Exercise materials —

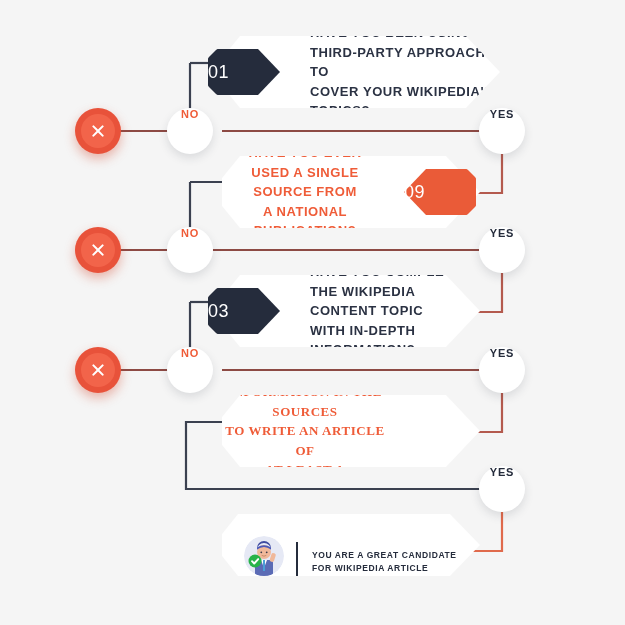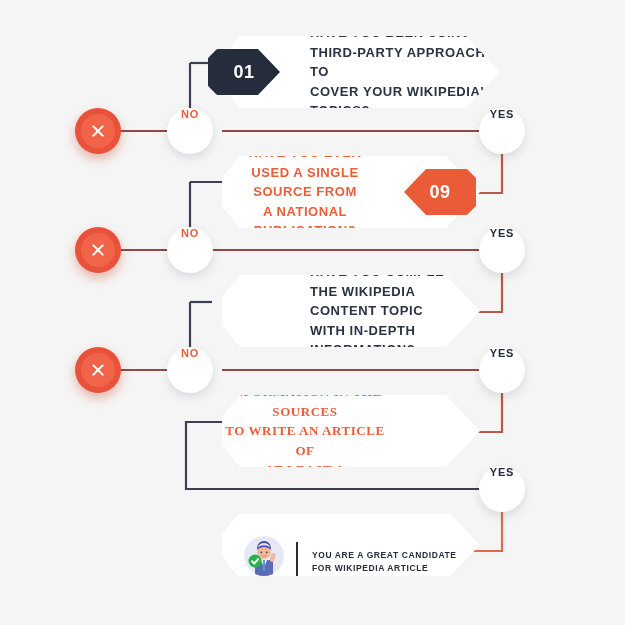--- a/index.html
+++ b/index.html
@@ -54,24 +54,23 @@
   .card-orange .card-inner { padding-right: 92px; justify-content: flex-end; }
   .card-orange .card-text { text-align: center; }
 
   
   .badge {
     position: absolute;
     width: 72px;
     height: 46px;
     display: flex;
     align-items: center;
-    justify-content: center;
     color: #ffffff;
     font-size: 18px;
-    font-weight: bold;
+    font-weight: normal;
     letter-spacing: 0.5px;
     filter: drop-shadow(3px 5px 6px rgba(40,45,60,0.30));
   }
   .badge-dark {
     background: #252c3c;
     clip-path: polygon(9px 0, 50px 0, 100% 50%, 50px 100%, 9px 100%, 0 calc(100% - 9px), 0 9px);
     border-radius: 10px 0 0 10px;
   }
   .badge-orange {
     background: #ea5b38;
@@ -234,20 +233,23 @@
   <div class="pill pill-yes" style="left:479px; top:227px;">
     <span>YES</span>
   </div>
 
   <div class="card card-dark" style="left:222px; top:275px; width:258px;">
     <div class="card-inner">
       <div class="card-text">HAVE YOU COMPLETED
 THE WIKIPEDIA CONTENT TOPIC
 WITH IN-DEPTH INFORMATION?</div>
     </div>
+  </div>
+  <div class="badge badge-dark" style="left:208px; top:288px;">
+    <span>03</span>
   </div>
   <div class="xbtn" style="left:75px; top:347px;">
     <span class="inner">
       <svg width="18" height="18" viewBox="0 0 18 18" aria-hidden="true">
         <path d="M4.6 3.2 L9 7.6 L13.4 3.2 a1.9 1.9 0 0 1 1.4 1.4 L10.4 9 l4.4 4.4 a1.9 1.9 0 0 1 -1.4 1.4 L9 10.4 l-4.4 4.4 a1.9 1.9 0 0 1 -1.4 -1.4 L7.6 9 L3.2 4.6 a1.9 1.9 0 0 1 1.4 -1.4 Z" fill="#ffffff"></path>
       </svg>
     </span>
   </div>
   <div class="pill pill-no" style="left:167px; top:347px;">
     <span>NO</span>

---

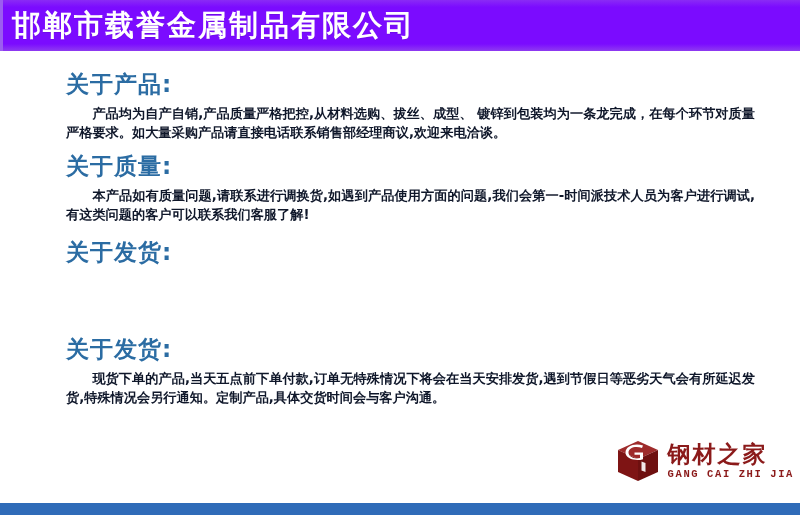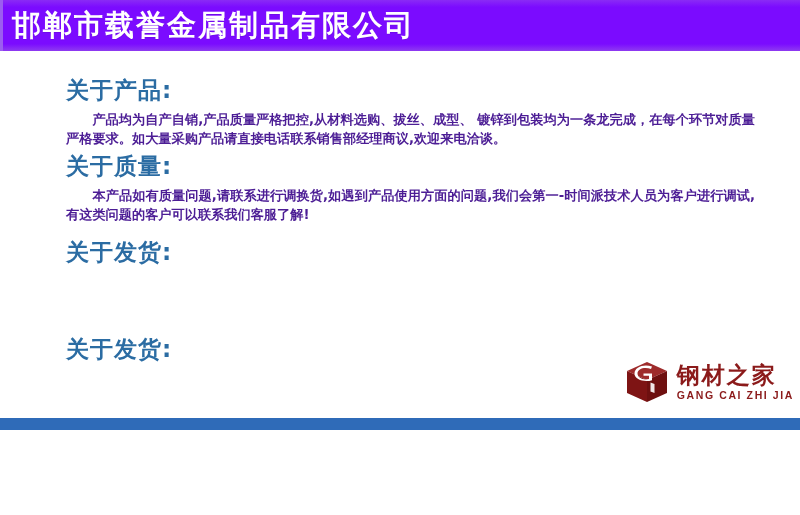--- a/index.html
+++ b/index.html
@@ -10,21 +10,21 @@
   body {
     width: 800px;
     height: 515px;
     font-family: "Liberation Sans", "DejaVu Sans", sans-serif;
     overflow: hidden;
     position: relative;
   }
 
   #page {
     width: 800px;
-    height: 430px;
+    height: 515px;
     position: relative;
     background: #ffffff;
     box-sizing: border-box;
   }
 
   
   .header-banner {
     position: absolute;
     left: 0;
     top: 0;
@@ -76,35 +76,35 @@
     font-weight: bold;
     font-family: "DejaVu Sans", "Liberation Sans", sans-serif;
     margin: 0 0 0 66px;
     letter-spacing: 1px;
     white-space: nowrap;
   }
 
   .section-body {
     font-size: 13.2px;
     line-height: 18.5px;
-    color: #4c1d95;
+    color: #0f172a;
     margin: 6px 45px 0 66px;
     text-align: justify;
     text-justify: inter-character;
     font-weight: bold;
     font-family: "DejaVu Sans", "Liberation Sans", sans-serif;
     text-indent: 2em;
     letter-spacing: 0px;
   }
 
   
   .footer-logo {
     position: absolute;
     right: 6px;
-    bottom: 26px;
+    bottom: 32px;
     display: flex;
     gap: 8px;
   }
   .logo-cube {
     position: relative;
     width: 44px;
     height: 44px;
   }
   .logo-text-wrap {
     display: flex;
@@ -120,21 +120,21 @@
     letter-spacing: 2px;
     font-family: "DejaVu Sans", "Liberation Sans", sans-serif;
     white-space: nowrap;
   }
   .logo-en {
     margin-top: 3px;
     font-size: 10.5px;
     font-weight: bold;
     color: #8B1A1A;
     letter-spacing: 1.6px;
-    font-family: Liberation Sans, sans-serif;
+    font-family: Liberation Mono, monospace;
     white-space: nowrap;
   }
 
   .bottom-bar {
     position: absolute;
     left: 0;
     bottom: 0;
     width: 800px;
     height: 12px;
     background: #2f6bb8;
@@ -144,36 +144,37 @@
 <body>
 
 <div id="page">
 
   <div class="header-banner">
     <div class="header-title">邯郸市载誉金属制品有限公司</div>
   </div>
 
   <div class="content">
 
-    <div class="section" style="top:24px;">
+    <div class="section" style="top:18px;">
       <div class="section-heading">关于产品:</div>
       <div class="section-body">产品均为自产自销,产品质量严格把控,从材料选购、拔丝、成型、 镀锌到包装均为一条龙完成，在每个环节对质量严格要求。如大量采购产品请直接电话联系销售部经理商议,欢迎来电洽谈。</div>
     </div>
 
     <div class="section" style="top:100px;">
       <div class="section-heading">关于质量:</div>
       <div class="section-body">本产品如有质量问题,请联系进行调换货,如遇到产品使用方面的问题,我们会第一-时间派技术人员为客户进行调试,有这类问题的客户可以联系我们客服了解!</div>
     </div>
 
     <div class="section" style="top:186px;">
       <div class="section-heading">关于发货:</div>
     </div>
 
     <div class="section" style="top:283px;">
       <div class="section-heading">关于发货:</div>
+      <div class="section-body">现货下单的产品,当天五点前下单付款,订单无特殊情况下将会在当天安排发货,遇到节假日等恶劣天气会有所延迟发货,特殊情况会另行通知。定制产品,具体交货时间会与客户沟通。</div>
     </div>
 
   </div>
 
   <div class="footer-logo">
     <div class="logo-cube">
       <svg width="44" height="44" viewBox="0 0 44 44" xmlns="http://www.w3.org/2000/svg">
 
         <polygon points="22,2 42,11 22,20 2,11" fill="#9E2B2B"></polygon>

Exercise goal —
Within the data above, the span starting at the line containing "width: 44px;" and ending at the line containing "letter-spacing: 1.6px;" is to be retyped exactly, with no other lines.

Response to this task —
     width: 44px;
     height: 44px;
   }
   .logo-text-wrap {
     display: flex;
@@ -120,21 +120,21 @@
     letter-spacing: 2px;
     font-family: "DejaVu Sans", "Liberation Sans", sans-serif;
     white-space: nowrap;
   }
   .logo-en {
     margin-top: 3px;
     font-size: 10.5px;
     font-weight: bold;
     color: #8B1A1A;
     letter-spacing: 1.6px;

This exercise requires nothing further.